Give the number of lines in the data that hold the word "Document", and nothing else.

============

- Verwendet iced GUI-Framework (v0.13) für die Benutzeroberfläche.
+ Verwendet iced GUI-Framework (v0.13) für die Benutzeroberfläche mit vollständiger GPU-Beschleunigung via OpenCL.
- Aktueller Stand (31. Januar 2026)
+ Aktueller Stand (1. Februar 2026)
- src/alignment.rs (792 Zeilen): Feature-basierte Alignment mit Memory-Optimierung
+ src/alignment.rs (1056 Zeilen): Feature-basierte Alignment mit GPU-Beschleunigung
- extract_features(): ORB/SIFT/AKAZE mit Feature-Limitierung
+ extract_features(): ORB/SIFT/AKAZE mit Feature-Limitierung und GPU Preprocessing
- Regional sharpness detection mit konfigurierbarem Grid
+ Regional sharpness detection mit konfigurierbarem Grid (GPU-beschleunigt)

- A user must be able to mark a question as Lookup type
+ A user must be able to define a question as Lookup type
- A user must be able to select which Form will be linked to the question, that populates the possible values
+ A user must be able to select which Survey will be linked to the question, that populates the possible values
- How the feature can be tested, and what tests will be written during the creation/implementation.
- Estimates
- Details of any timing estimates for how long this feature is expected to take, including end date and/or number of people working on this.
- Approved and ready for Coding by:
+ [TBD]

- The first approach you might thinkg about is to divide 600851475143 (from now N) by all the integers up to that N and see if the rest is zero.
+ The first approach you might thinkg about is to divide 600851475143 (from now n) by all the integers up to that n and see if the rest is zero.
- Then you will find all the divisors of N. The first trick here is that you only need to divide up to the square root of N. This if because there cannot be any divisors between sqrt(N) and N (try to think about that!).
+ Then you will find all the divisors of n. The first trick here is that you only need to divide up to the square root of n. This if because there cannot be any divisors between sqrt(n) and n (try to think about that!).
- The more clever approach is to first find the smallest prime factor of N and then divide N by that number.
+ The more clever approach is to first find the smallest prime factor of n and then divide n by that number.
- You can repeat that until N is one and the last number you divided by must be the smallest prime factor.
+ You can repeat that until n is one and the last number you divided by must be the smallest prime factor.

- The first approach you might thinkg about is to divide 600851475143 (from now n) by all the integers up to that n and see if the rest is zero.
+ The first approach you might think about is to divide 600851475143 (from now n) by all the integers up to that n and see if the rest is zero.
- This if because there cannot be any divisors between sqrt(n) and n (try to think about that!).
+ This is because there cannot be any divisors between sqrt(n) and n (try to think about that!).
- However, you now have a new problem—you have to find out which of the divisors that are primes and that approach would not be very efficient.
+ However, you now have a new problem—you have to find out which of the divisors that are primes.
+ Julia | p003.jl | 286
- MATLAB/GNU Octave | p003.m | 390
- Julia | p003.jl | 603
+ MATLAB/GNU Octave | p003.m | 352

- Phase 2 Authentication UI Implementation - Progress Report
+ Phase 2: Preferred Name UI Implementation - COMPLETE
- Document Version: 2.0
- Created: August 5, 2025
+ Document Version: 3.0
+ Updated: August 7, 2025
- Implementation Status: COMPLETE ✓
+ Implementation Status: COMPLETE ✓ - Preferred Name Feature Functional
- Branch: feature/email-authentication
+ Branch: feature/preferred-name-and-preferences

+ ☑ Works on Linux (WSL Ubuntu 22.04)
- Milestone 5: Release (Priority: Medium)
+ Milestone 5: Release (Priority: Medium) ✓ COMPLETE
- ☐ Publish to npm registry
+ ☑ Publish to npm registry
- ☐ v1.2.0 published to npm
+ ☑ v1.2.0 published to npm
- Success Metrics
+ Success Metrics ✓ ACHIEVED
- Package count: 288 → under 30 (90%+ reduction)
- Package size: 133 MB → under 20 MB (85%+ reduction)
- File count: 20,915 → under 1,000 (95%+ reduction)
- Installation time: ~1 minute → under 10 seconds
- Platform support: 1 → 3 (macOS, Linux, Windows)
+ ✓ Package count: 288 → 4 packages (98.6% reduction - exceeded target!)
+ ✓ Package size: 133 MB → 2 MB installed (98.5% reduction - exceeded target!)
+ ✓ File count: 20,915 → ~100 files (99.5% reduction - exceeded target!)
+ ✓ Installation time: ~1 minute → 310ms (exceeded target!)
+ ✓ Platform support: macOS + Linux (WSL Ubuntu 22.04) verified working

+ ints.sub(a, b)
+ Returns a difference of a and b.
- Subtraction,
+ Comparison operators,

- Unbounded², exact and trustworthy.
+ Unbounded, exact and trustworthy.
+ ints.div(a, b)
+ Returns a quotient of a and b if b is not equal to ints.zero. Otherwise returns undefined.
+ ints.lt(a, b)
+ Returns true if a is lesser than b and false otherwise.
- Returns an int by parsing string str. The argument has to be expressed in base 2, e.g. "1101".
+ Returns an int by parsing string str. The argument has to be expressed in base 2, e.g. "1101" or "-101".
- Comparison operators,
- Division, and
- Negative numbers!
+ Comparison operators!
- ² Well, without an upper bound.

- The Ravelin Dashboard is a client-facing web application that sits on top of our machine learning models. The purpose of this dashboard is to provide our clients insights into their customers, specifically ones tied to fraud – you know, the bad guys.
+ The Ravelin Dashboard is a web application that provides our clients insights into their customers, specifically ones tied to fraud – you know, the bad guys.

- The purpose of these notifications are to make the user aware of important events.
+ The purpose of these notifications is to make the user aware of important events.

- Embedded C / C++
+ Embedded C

============

RESULT OF THIS EXERCISE
2